**Work instructions:** Each record is to be repeated exactly as it stands below.

**Supplied material:**
======

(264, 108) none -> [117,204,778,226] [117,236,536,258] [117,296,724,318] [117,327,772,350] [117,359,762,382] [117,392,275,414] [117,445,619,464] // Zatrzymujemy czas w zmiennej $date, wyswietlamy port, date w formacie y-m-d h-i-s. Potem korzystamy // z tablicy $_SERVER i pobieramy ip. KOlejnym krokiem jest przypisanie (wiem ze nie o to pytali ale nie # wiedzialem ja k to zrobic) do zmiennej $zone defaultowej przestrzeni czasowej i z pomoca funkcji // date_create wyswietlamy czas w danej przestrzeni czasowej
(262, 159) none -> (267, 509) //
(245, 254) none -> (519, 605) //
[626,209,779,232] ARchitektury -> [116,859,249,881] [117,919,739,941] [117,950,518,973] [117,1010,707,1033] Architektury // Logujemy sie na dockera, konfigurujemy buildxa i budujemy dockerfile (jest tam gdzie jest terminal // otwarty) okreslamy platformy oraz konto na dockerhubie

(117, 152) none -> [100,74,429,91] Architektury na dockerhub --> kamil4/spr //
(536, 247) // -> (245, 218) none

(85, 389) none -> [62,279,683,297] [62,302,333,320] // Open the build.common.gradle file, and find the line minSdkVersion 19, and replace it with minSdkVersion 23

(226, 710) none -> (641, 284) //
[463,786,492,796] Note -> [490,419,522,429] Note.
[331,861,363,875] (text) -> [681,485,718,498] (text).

======

**Output below:**
(264, 108) none -> [117,204,778,226] [117,236,536,258] [117,296,724,318] [117,327,772,350] [117,359,762,382] [117,392,275,414] [117,445,619,464] // Zatrzymujemy czas w zmiennej $date, wyswietlamy port, date w formacie y-m-d h-i-s. Potem korzystamy // z tablicy $_SERVER i pobieramy ip. KOlejnym krokiem jest przypisanie (wiem ze nie o to pytali ale nie # wiedzialem ja k to zrobic) do zmiennej $zone defaultowej przestrzeni czasowej i z pomoca funkcji // date_create wyswietlamy czas w danej przestrzeni czasowej
(262, 159) none -> (267, 509) //
(245, 254) none -> (519, 605) //
[626,209,779,232] ARchitektury -> [116,859,249,881] [117,919,739,941] [117,950,518,973] [117,1010,707,1033] Architektury // Logujemy sie na dockera, konfigurujemy buildxa i budujemy dockerfile (jest tam gdzie jest terminal // otwarty) okreslamy platformy oraz konto na dockerhubie

(117, 152) none -> [100,74,429,91] Architektury na dockerhub --> kamil4/spr //
(536, 247) // -> (245, 218) none

(85, 389) none -> [62,279,683,297] [62,302,333,320] // Open the build.common.gradle file, and find the line minSdkVersion 19, and replace it with minSdkVersion 23

(226, 710) none -> (641, 284) //
[463,786,492,796] Note -> [490,419,522,429] Note.
[331,861,363,875] (text) -> [681,485,718,498] (text).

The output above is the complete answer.